When we decide we want to purchase something, we usually know exactly what we want, right? We know what the requirements or "have-to-haves" are for the item(s); for example, some of us are health nuts and we read food labels to make sure that the nutritional requirements have been met.
Then, there are the "nice-to-haves", which are not quite on the necessity list, but they would be bonuses.
Finally, when we shop for what we want, there are items/ingredients that are absolute repellants, and would never make it into the cart!
So, let's use a shopping cart list for relationships. For some reason, sometimes we don't put as much thought into the shopping cart list for our relationships. When we don't, we end up with a lot of repellants and ingredients that belong in the trash bin.
Now, consider how we can use the Shopping Cart concept with regards to relationships. Ask yourself (without thinking about your current partner), what your ideal partner would be like? What are the primary traits/personality characteristics of the people in your inner circle? What are your values? Where do you see yourself in 5 years? Ten years? What makes you happy? What are you passionate about? All of these things would be part of your Shopping Cart. These are essentials. Here are some Shopping Cart items that people have included over the years:
● intellect
● healthy/good physical shape
● independence
● family-oriented
● loyalty
● career
● motivated
● affectionate
● open-minded
Next, think about more superficial things. These are not so important but would be wonderful additions. Here are some examples of Wish List items that people have included:
● physically attractive
● taller than me
● at least a 6-figure income
● likes to travel
● artistic
● cultured
The last list is the Trash Bin. These are things that are deal-breakers, so to speak...things that have not worked in the past, or just things that you already know are not ok with you. Some examples are:
● insecure
● jealous
● untruthful
● inability to communicate
● disrespectful
● no pride in appearance
Generally, people know what’s in their shopping carts and tend to get caught up in some of the more superficial things. We are blinded by the sparkle of beauty, or money, or other trendy concepts. When this happens, we may overlook the qualities that are in the trash bin, and we settle for partners that do not meet our expectations.

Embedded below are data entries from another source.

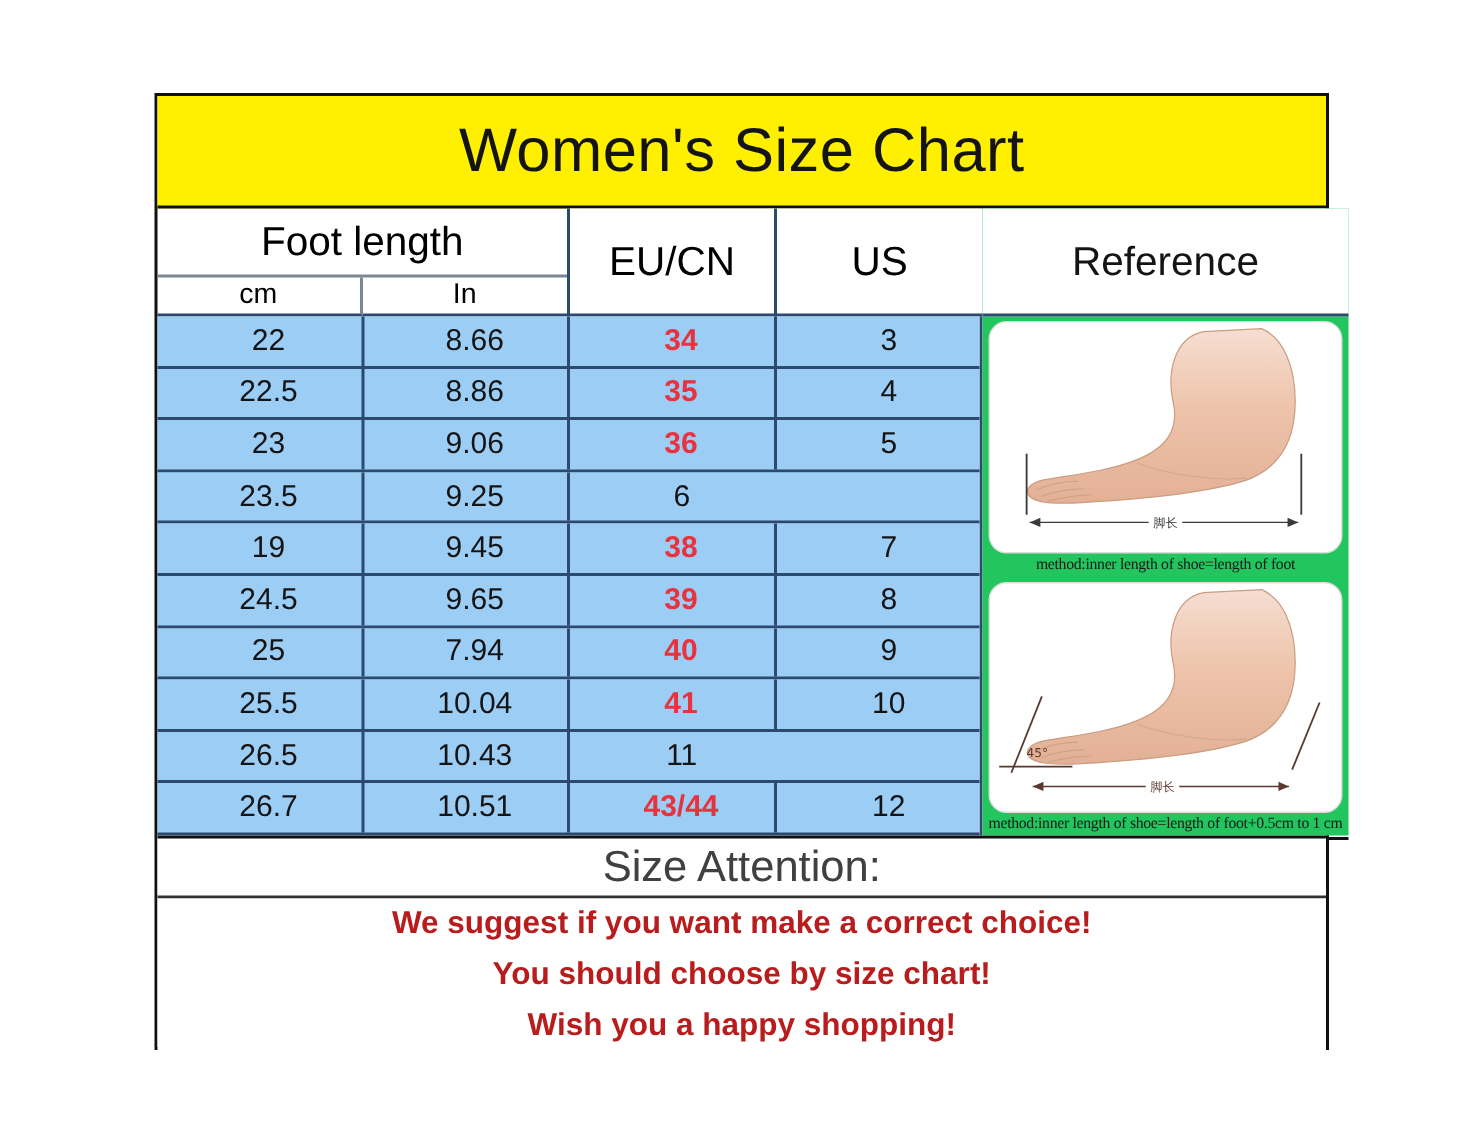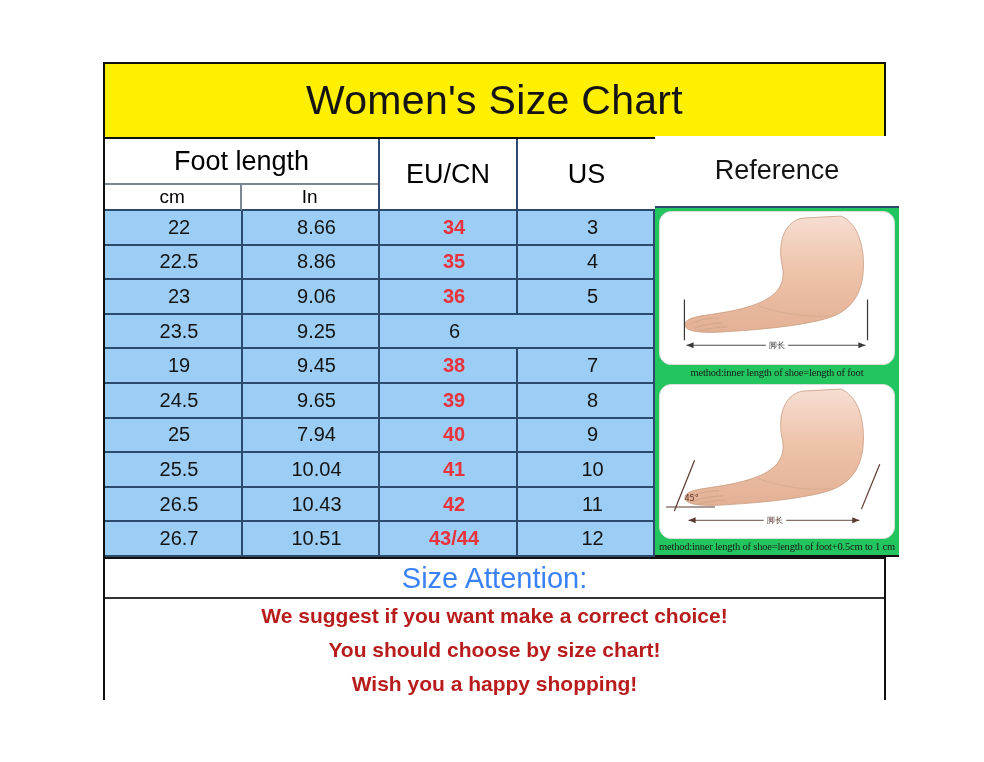"Foot length" .grid-area { align-items: flex-end -> none }
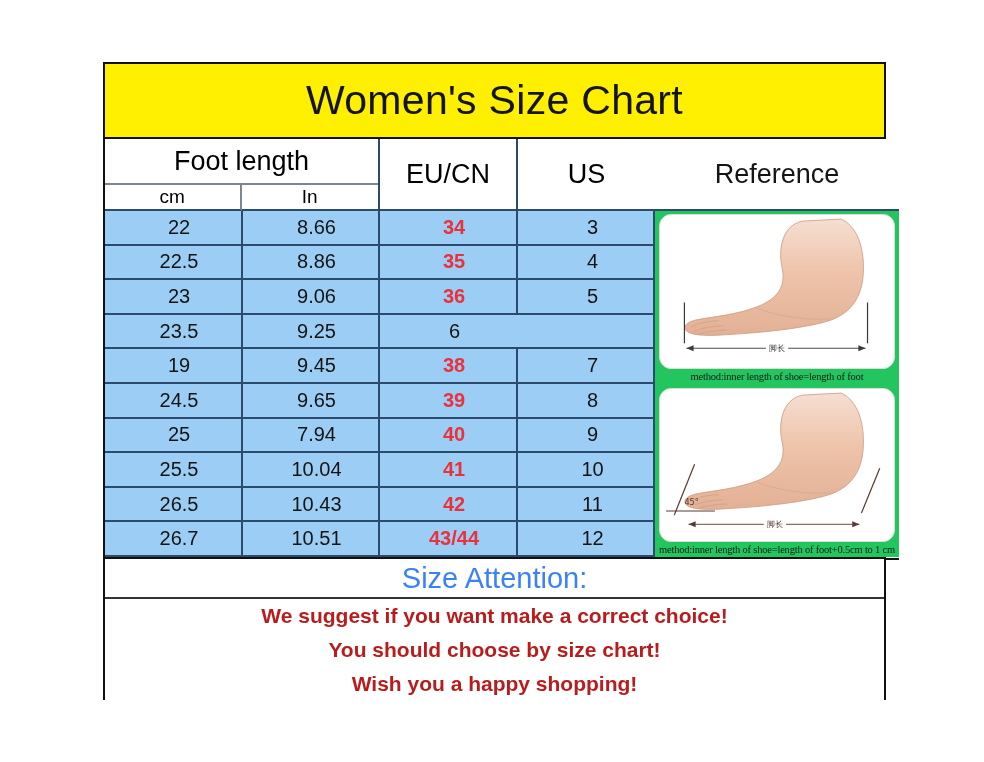"42" div.cell { html: <div>42</div> -> none }
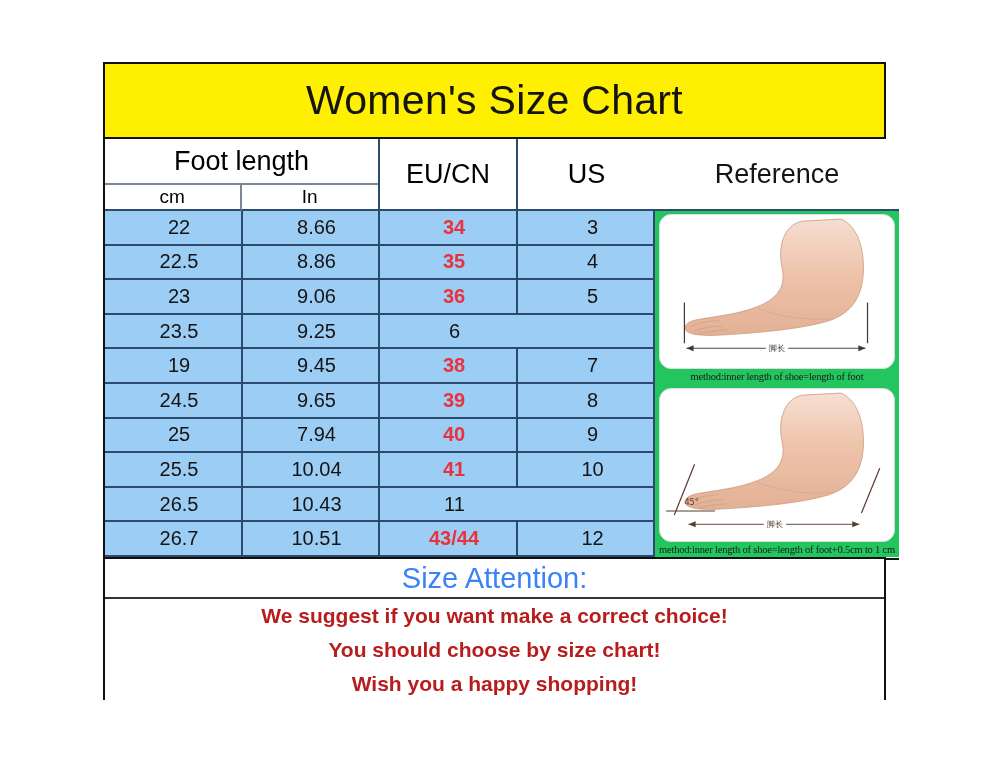"Size Attention:" .attention-head .att-text { color: #3b82f6 -> #404040 }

No one is perfect, but we can make better choices in relationships if we put more thought into it and believe that we deserve to be happy.
What are your requirements, your must-haves? Are they different for casual relationships and long-term relationships?
What are the nice-to-haves, or the wish list-type qualities you want in a person?
And finally, what are your dealbreakers?
I've noticed that since many people have a fear of being alone, they settle for trash bin items over and over again. Notice that I said "over and over again", because the relationships are not happy relationships no matter how many times people jump from relationship to relationship. Trash is trash regardless of the relationship. And you know yourself better than anyone else. You know what's going to make you happy and what you need for personal growth.
I believe that I am worth having the shopping cart items. It doesn't mean that I expect perfection from someone else. I do expect for the other person to also have a sense of self-worth, and get what they want too. Both parties should pair well like puzzle pieces. There should be equality and equitably in the relationship.
Looking at your relationships the same way we look at our shopping cart is a good way from saving yourself from surprise or heartbreak. We all have standards whether we like to admit it or not, so why waste your time with someone who falls into your deal breaker (trash bin) catagory and spend more time with someone who fits perfectly into your shopping cart!